The study protocol was conformed to the principles or the Declaration of Helsinki and the Good Clinical Practice Guidelines and was approved by the Independent Ethics Committees at all participating Institutions (approval number 173/13). All parents and participants above 12 years of age provided written informed consent/assent.

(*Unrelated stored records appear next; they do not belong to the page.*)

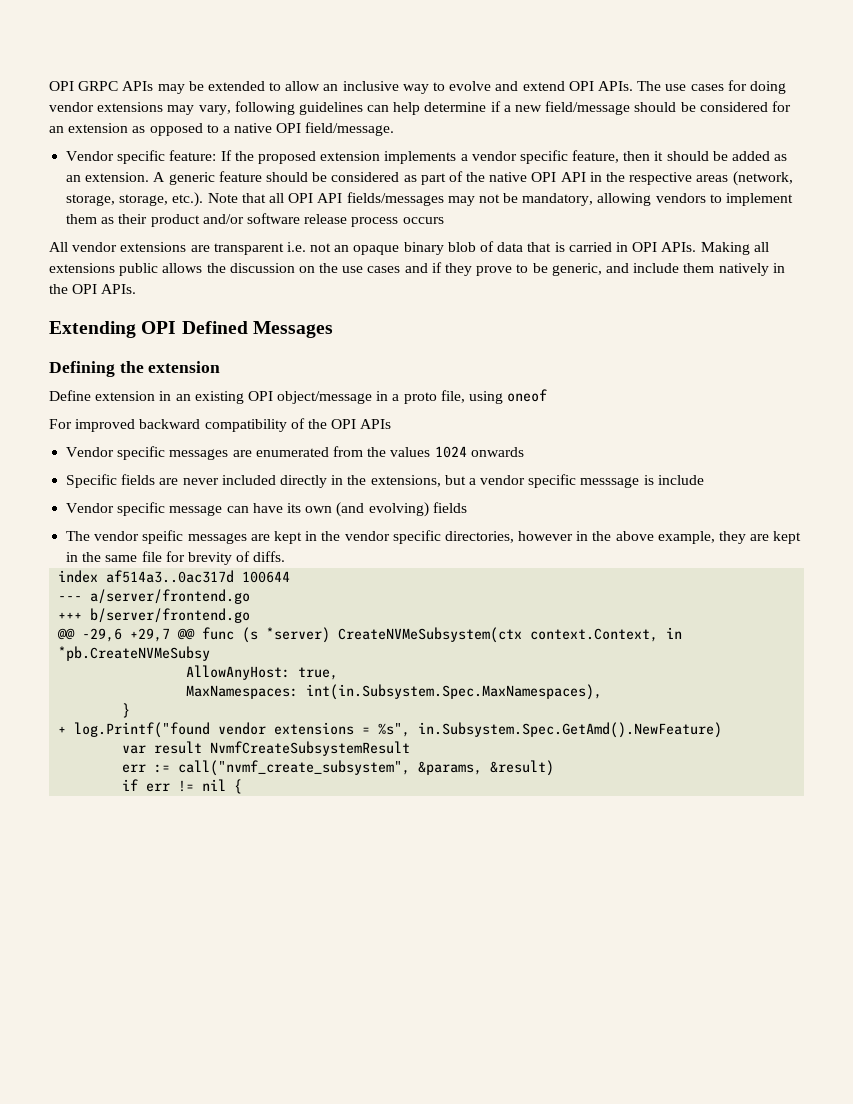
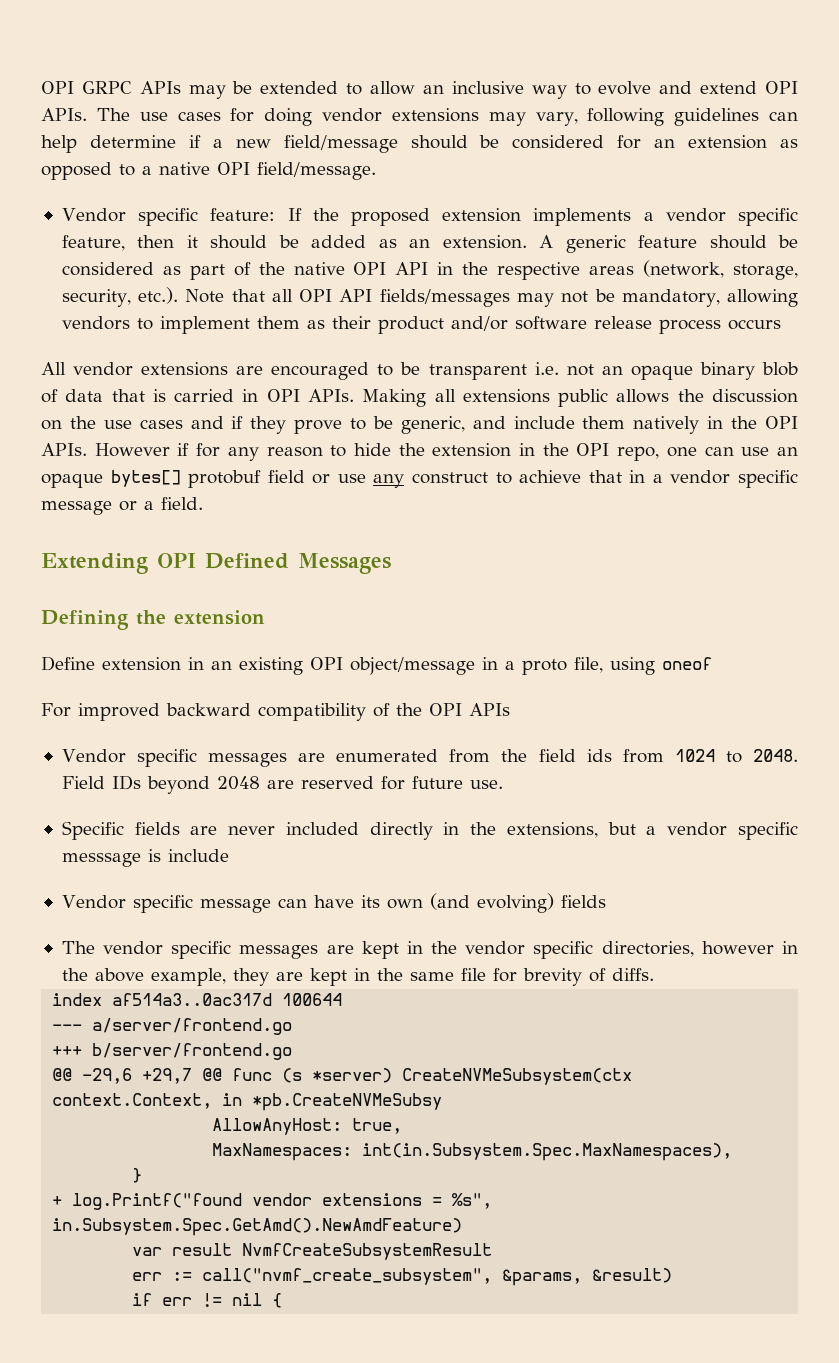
[119,194,169,206] storage, -> [61,289,131,307] security,
(210, 248) none -> [271,362,421,380] encouraged to be
(137, 289) none -> [94,443,799,461] [41,470,798,488] [41,497,203,515] However if for any reason to hide the extension in the OPI repo, one can use an opaque bytes[] protobuf field or use any construct to achieve that in a vendor specific message or a field.
[390,446,524,458] values 1024 onwards -> [538,749,798,763] [61,775,503,794] field ids from 1024 to 2048. Field IDs beyond 2048 are reserved for future use.
[142,530,184,544] speific -> [171,941,232,959] specific
[418,722,723,738] in.Subsystem.Spec.GetAmd().NewFeature) -> [52,1218,463,1236] in.Subsystem.Spec.GetAmd().NewAmdFeature)

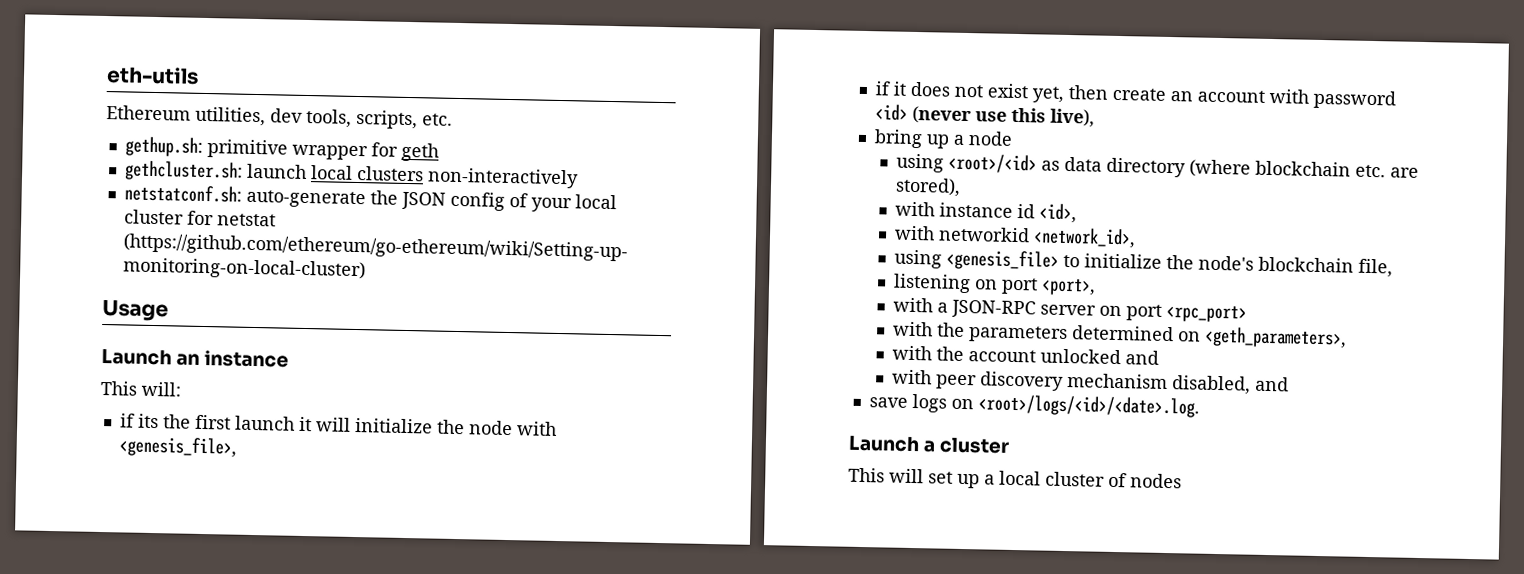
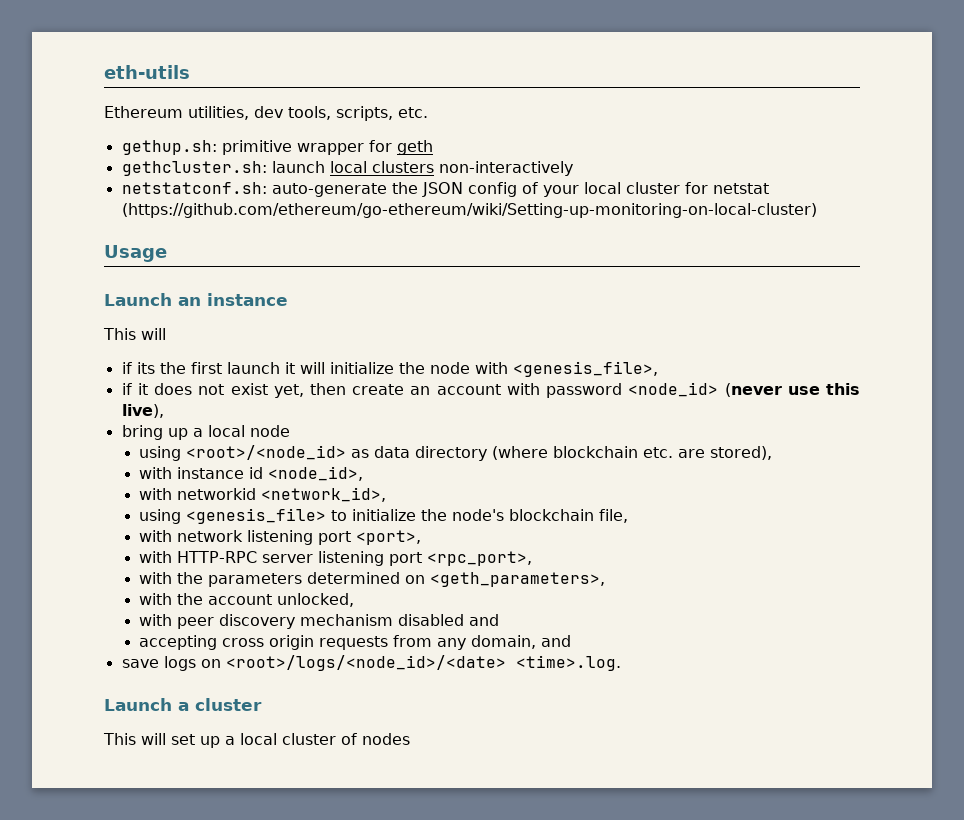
[141,381,182,397] will: -> [141,328,166,340] will
[874,104,908,121] <id> -> [628,382,719,397] <node_id>
(965, 139) none -> [207,425,245,437] local
[947,153,1037,174] <root>/<id> -> [186,445,347,460] <root>/<node_id>
[1038,203,1077,224] <id>, -> [268,466,364,481] <node_id>,
[892,273,998,294] listening on -> [139,530,314,545] with network listening
[936,299,1247,323] a JSON-RPC server on port <rpc_port> -> [177,551,533,566] HTTP-RPC server listening port <rpc_port>,
[1039,348,1159,365] unlocked and -> [277,593,355,607] unlocked,
[1170,375,1251,395] disabled, -> [398,614,500,626] [139,635,537,650] disabled and // accepting cross origin requests from any domain,
[977,394,1200,418] <root>/logs/<id>/<date>.log. -> [225,655,621,671] <root>/logs/<node_id>/<date> <time>.log.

2.2. Nutritional Intervention

Participants were randomized to receive either 20 mg of a specifically designed nutritional supplementation (PMT25341) containing pre/probiotics, oligosaccharides, glutamine, AM3 and vitamin D versus placebo. The composition or PMT25341 is summarized in Table 1 The components included prebiotics (long chain fructo-oligosaccharides, galacto-oligosaccharides) [15]; the probiotic Saccharomyces boulardii [17,20]; the essential aminoacids arginine and glutamine [21,22]; a mixture of long-chain fatty acids (eicopentaenoic and docosahexanoic acids, with known anti-inflammatory properties [23]); vitamin D, as a deficiency predicts impaired CD4 recovery; [24] and AM3, a glycopeptide produced by Ricinus communis, which promotes the antiviral response of mononuclear cells and mititages LPS-induced inflammation [25]. We used skimmed milk powder as a placebo. The nutritional supplement and the placebo were prepared by Nutricion Médica, S.L. and distributed to the centers in sealed envelopes. Each HIV-infected patient received a box containing sachets with a powder formulation that could be mixed with fruit or beverages, to be administered daily for 4 weeks. Remaining sachets were collected at the follow-up visit to address adherence.

2.3. Randomization

The study participants were randomly assigned to PMT25341 or placebo by a computer-generated randomized number system in blocks and were packaged in identically appearing sachets. The study participants and all the researchers involved in the study, including those who handled patient specimens, were blind to the assigned patient group.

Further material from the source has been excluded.